───── DATA UNDER STUDY
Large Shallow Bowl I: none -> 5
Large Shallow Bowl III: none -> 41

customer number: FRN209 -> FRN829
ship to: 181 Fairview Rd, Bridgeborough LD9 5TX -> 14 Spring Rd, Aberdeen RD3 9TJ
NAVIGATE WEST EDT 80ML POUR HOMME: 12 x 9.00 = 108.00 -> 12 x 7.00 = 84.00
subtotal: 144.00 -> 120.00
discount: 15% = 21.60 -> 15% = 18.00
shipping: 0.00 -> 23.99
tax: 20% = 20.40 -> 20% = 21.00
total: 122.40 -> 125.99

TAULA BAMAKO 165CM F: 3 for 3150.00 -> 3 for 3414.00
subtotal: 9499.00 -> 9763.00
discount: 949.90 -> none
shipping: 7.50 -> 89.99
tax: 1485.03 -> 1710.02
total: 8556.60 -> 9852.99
──────────
───── DATA UNDER STUDY
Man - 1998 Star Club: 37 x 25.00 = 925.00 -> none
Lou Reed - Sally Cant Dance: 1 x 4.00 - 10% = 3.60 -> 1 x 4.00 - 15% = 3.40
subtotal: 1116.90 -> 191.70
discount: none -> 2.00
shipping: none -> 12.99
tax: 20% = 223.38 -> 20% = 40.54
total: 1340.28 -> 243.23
──────────
───── DATA UNDER STUDY
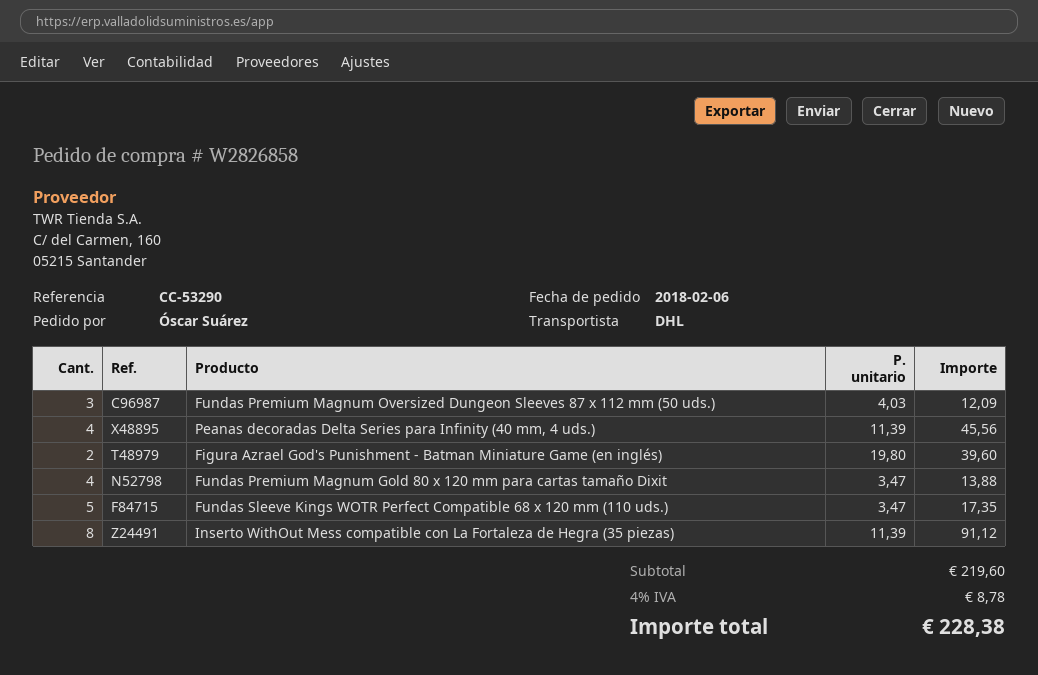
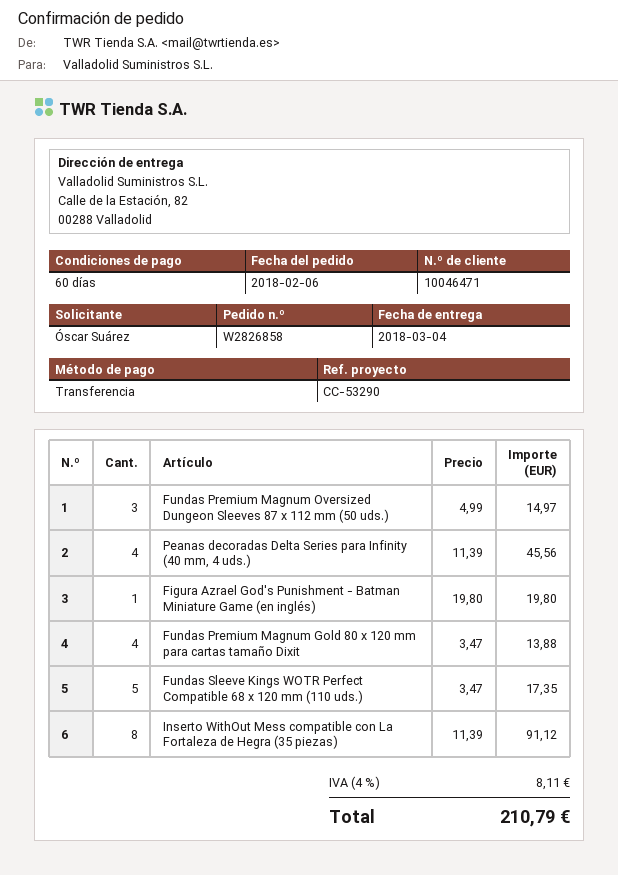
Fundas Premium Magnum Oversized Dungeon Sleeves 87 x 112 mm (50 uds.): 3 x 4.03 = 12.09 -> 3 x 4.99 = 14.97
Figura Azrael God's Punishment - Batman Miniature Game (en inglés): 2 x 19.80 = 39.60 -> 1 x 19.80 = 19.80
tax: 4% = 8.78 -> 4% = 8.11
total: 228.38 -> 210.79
──────────
== PROBLEM DETAILS ==
Look above for the line containing "shipping: none -> 12.99" and the line containing "total: 1340.28 -> 243.23". Transcribe both, with the lines between them, exactly.

== REPLY TO THE EXERCISE ==
shipping: none -> 12.99
tax: 20% = 223.38 -> 20% = 40.54
total: 1340.28 -> 243.23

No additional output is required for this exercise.